The acre grew jungly toward the back. He passed a battered pickup truck without side window-glass and found, almost hidden by bamboo that rustled high and sunlit in a breeze he couldn’t feel, a shingle-sided cottage with deep eaves and a low porch. The door stood open and inside a slim brown kid in ragged shorts lay on his stomach on the floor using a telephone. Beyond him, a silent color television set showed tear-glossy soap-opera faces. It was a big set and looked new.
“That is the most fucked-up way to run a business I ever heard of,” ragged shorts said, and slammed down the receiver. He rolled over and sat up. He was one of those pretty boys who grow old fast. His skin was toughening. His jaw hinges were developing knobs. His eyes had begun to back off under too much brow ridge. They saw Dave. “What’s the matter?” he said.
“Does something have to be the matter?” Dave asked.
“Ar
ound here it does.” He stood up. “You want some help? See the old man.”
“The old man is across the street at Jack in the Box, drinking Thunderbird out of a paper sack,” Dave said.

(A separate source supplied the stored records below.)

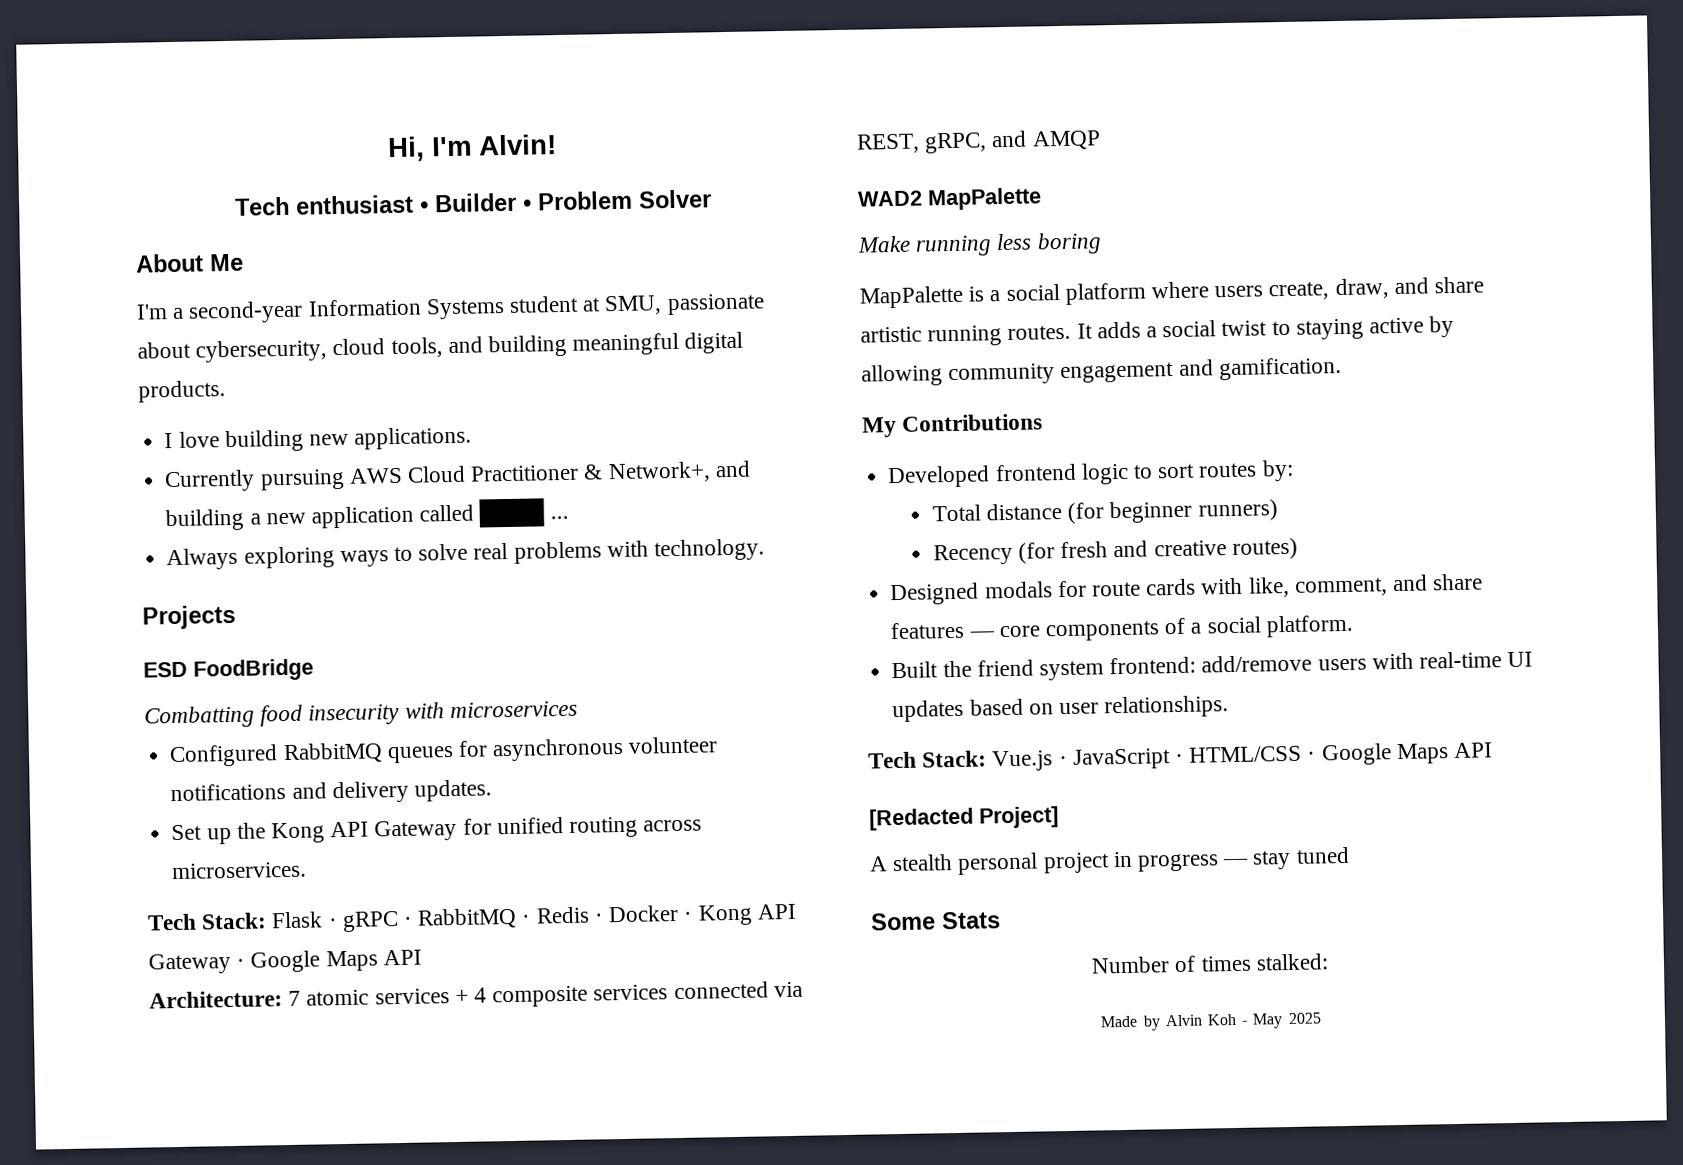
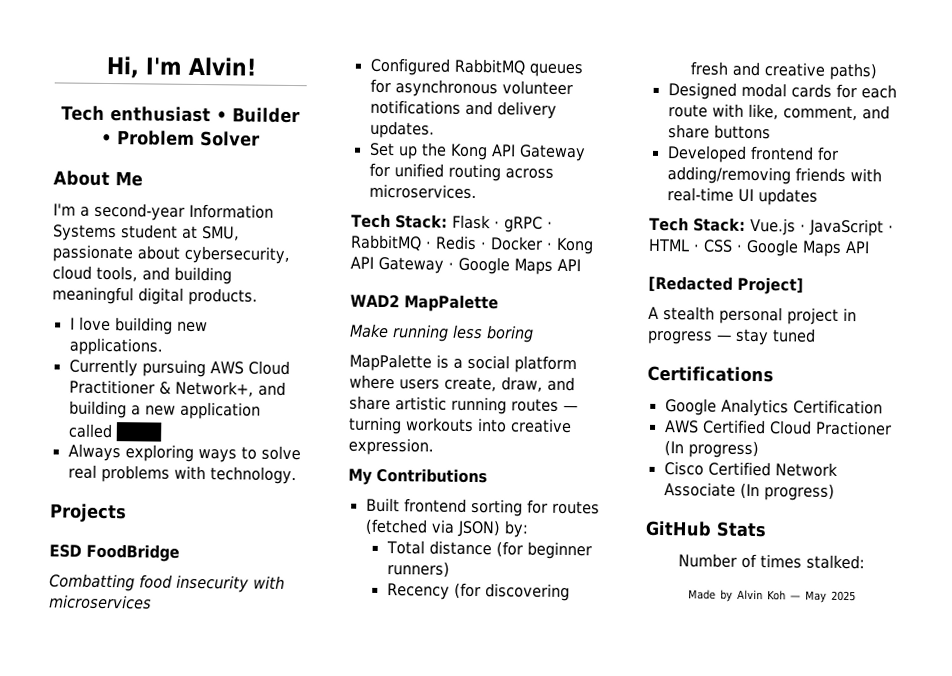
- Currently pursuing AWS Cloud Practitioner & Network+, and building a new application called ████ ...
+ Currently pursuing AWS Cloud Practitioner & Network+, and building a new application called ████
- Architecture: 7 atomic services + 4 composite services connected via REST, gRPC, and AMQP
- MapPalette is a social platform where users create, draw, and share artistic running routes. It adds a social twist to staying active by allowing community engagement and gamification.
+ MapPalette is a social platform where users create, draw, and share artistic running routes — turning workouts into creative expression.
  My Contributions
- Developed frontend logic to sort routes by:
+ Built frontend sorting for routes (fetched via JSON) by:
- Recency (for fresh and creative routes)
+ Recency (for discovering fresh and creative paths)
- Designed modals for route cards with like, comment, and share features — core components of a social platform.
- Built the friend system frontend: add/remove users with real-time UI updates based on user relationships.
+ Designed modal cards for each route with like, comment, and share buttons
+ Developed frontend for adding/removing friends with real-time UI updates
- Tech Stack: Vue.js · JavaScript · HTML/CSS · Google Maps API
+ Tech Stack: Vue.js · JavaScript · HTML · CSS · Google Maps API
- Some Stats
+ Certifications
+ Google Analytics Certification
+ AWS Certified Cloud Practioner (In progress)
+ Cisco Certified Network Associate (In progress)
+ GitHub Stats
- Made by Alvin Koh - May 2025
+ Made by Alvin Koh — May 2025

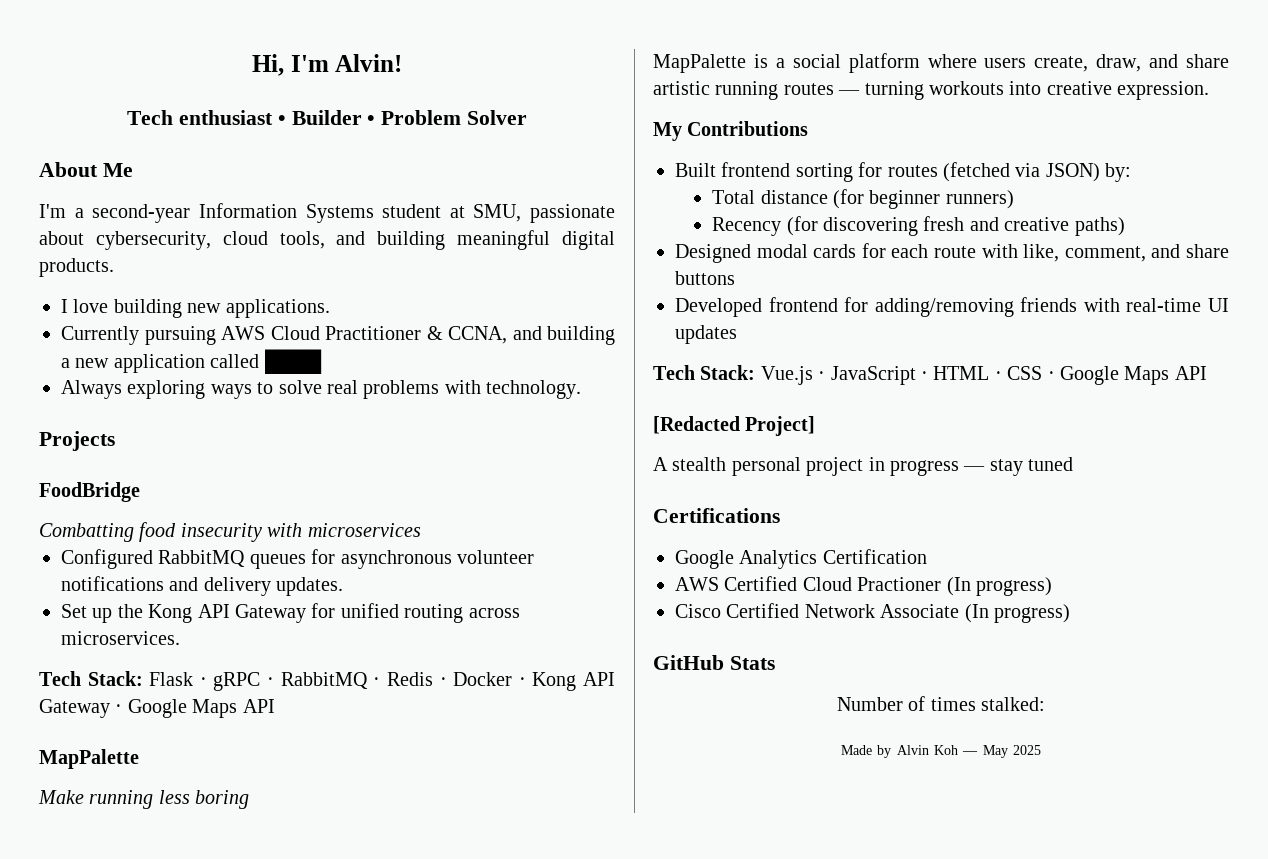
- Currently pursuing AWS Cloud Practitioner & Network+, and building a new application called ████
+ Currently pursuing AWS Cloud Practitioner & CCNA, and building a new application called ████
- ESD FoodBridge
+ FoodBridge
  Tech Stack: Flask · gRPC · RabbitMQ · Redis · Docker · Kong API Gateway · Google Maps API
- WAD2 MapPalette
+ MapPalette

Ragged shorts muttered, “Cabrón.”
“There aren’t any customers,” Dave said. “I didn’t come to buy. I came to talk to Hector Rodriguez.”

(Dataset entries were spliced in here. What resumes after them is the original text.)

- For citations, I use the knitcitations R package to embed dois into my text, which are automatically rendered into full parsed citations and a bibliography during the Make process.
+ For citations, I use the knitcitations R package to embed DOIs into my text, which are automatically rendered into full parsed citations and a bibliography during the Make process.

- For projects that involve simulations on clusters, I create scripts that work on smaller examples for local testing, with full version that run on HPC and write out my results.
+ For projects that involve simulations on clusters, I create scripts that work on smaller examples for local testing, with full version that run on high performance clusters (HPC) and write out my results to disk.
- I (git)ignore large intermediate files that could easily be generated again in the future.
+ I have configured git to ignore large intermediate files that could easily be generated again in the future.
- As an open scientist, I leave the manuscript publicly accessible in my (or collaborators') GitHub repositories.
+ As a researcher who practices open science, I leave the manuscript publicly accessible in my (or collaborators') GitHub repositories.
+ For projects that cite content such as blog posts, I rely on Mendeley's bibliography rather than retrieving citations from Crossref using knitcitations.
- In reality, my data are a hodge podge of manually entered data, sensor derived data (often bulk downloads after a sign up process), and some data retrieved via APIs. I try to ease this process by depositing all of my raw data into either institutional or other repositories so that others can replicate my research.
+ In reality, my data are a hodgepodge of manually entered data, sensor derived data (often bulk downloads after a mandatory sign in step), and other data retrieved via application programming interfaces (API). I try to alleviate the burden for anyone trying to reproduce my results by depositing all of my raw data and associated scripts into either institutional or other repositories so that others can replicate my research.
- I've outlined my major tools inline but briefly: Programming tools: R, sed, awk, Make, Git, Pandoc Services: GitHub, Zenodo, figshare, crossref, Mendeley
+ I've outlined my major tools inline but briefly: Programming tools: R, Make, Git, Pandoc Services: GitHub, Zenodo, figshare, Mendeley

Light flickered in the shadowed eyes. “What about?”
“Cliff Kerlee. Why he’s in jail. Are you Rodriguez?”
“Who wants to know?” He had work-hardened hands. They made fists like clubs. Dave told him who he was. The fists relaxed. With an amazed shake of his head and a sad laugh, he left off blocking the door. “Come in. Man, you are a hard man to find, you know?” He bent for the phone and set it on a low white wrought-iron table whose glass top was strewn with gaudy seed catalogues. “Come in, sit down, Mr. Brandstetter.” There was a beanbag chair. There were two chairs of green canvas slung in iron frames. With the table and television set, they were all the furniture there was. Against a wall where two strips of flocked crimson paper had been pasted up lay a big roll of carpet that looked new. Unopened gallon cans of paint waited beside it. In the center of a ceiling where cracks had lately been patched, a bright little crystal chandelier tinkled in the same impalpable breeze that moved the bamboo. Rodriguez switched off the television set. “Hay mucho calor,” he said. “Hot. Will you join me in a beer?”

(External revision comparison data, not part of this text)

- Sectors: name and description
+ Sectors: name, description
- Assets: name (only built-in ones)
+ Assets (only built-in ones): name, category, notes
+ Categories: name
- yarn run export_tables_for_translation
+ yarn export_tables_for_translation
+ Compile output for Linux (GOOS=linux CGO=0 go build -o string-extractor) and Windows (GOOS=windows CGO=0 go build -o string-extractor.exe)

“Sounds good, thanks.” Dave sat in one of the sling chairs. Rodriguez went through an empty dining room where a built-in sideboard had diamond-shaped glass panes. He pushed out of sight through lumberyard-bargain louver doors that hadn’t been painted. Dave called after him, “It had to be television. You heard about me on the news—right?”
“I telephoned Channel Ten.” Rodriguez appeared with sweaty brown bottles and slender glasses with too much gold filigree. “Soon as I could. People came, and the old man is no use. It was perhaps half an hour. You had been there but you had gone.” He handed Dave one of the flossy glasses and filled it. The beer was dark, the label Mexican. He set the bottle on the floor by Dave’s chair and folded into the beanbag chair and filled his own glass. He said, “I telephoned your company in Los Angeles. It was a hassle getting the number from the operator and all that. You dial and dial. And then”—he drank from his glass and wiped his mouth with the back of a hand—“they didn’t know where you were. They said they would call me back. That’s why I am here.” He gestured with the glass. “Out there is much work to do. Without Cliff, twice as much. But I waited here for them to call. And they did. Just now. They still don’t know where you are.”